Increased levels of inflammatory biomarker CX3CL1 in patients with chronic obstructive pulmonary disease

Abstract

ObjectiveTo investigate the concentration of CX3CL1 in serum of patients with chronic obstructive pulmonary disease (COPD), and to evaluate the associations between the CX3CL1 level and systemic inflammation, small airway obstruction, and COPD assessment test (CAT) scores in COPD patients. MethodsEnzyme-linked immunosorbent assay were utilized to detect the CX3CL1 protein in serum separately from 64 patients with COPD and 53 healthy controls. ResultsCompared with healthy non-smokers, healthy smokers and COPD non-smokers, serum CX3CL1 protein levels were significantly elevated in COPD smokers (258.33 ± 56.27 pg/mL versus 177.32 ± 43.21 pg/mL, 185.64 ± 47.03 pg/mL, and 226.55 ± 51.79 pg/mL, P < 0.05). Correlation analysis indicated that serum CX3CL1 in COPD smokers was negatively correlated with FEV1/FVC (justified r = −0.319, P < 0.001), FEV1/Pre (justified r = −0.476, P < 0.001), FEV3/FVC (justified r = −0.354, P < 0.001), MMEF25-75/Pre (justified r = −0.428, P < 0.001), but positively correlated with CRP (justified r = 0.331, P < 0.001) and MMP-12 (justified r = 0.352, P < 0.001). However, our results showed no significant correlation between serum CX3CL1 of COPD smokers and the diffusing capacity of the lung for carbon monoxide (DLCO) (justified r = 0.0397, P = 0.6025), but a positive correlation with COPD assessment test (CAT) scores (justified r = 0.367, P < 0.001).
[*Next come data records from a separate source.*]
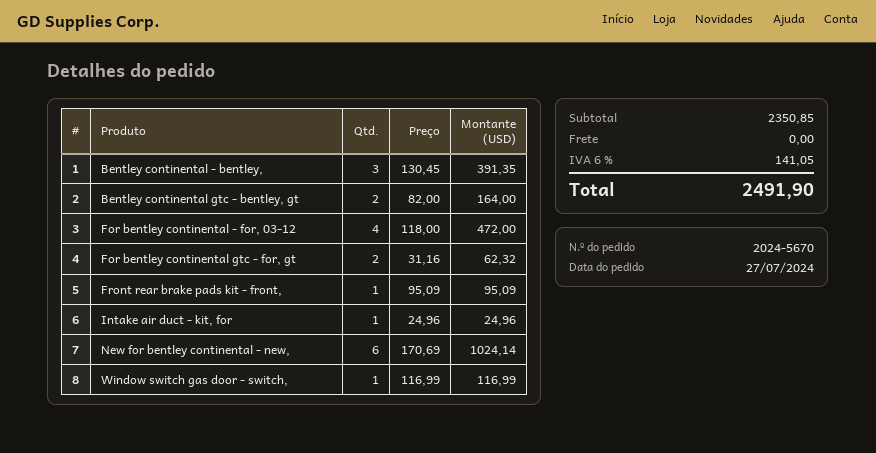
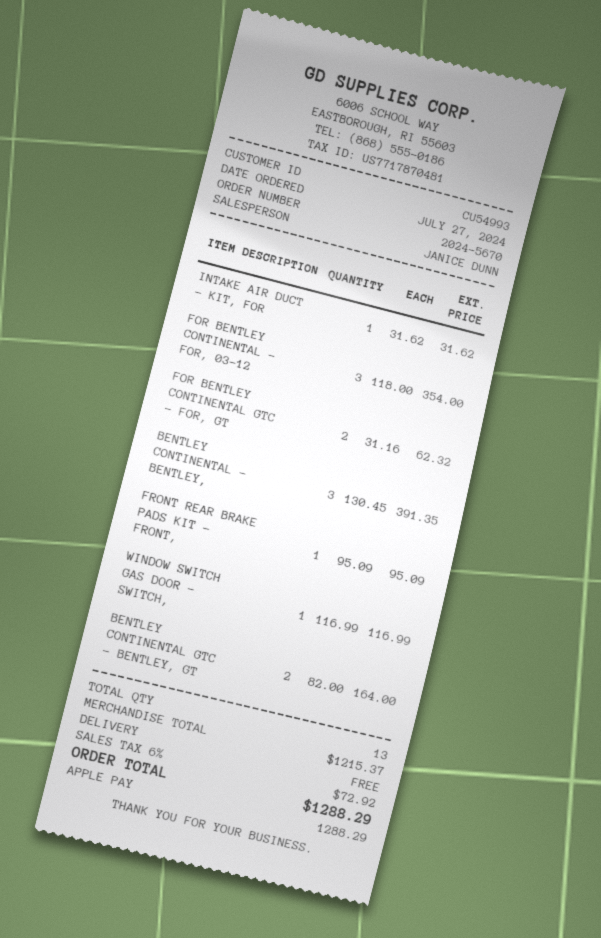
For bentley continental - for, 03-12: 4 x 118.00 = 472.00 -> 3 x 118.00 = 354.00
Intake air duct - kit, for: 1 x 24.96 = 24.96 -> 1 x 31.62 = 31.62
New for bentley continental - new,: 6 x 170.69 = 1024.14 -> none
subtotal: 2350.85 -> 1215.37
tax: 6% = 141.05 -> 6% = 72.92
total: 2491.90 -> 1288.29

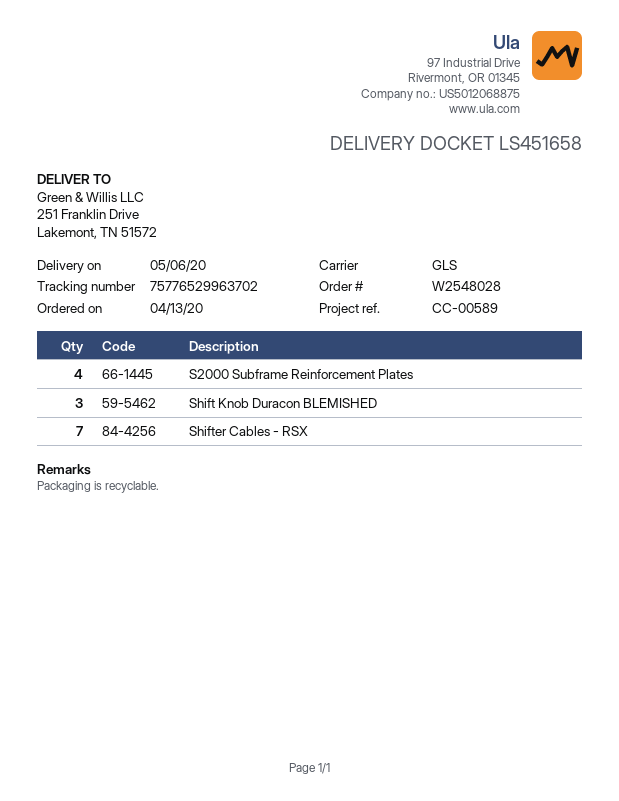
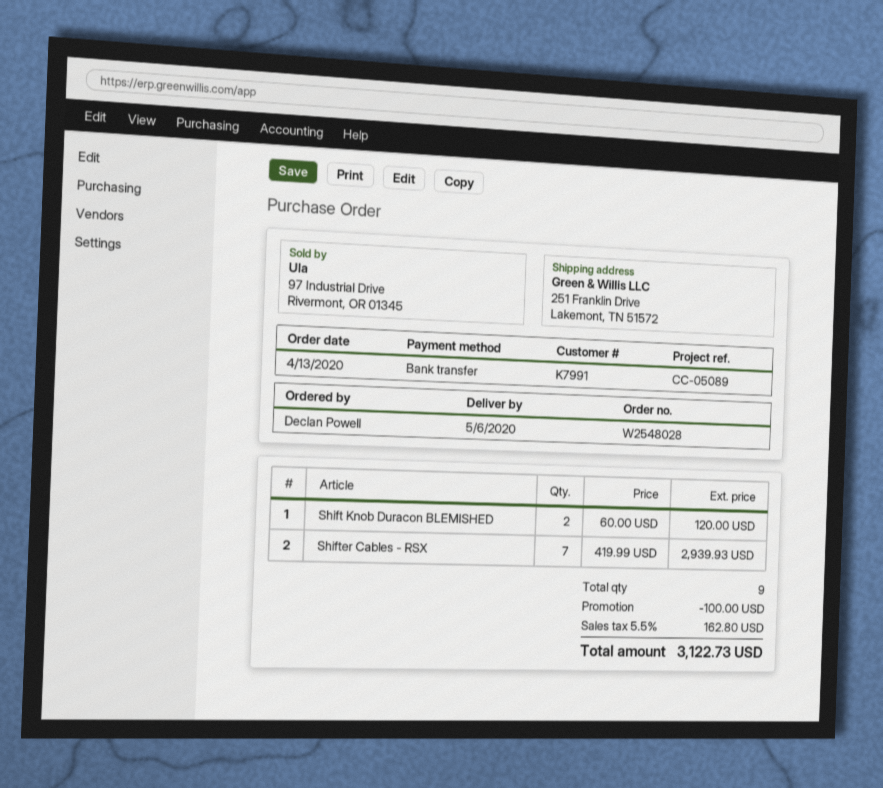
reference: CC-00589 -> CC-05089
S2000 Subframe Reinforcement Plates: 4 -> none
Shift Knob Duracon BLEMISHED: 3 -> 2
Finally, through multivariate linear analysis, statistical results demonstrated age (β = −0.2694, P = 0.005), FEV1/Pred (β = −0.2653, P = 0.003), CRP (β = 0.1427, P = 0.0478) and MMP-12 (β = 0.430, P < 0.001) are independent parameters associated with CX3CL1. ConclusionThe results demonstrated that elevated circulating CX3CL1 level is associated with the systemic inflammation, small airway obstruction, and CAT scores in COPD patients, suggesting that CX3CL1 may play crucial roles in the pathogenesis of COPD. Blocking CX3CL1 might prevent the progression of chronic obstructive pulmonary disease.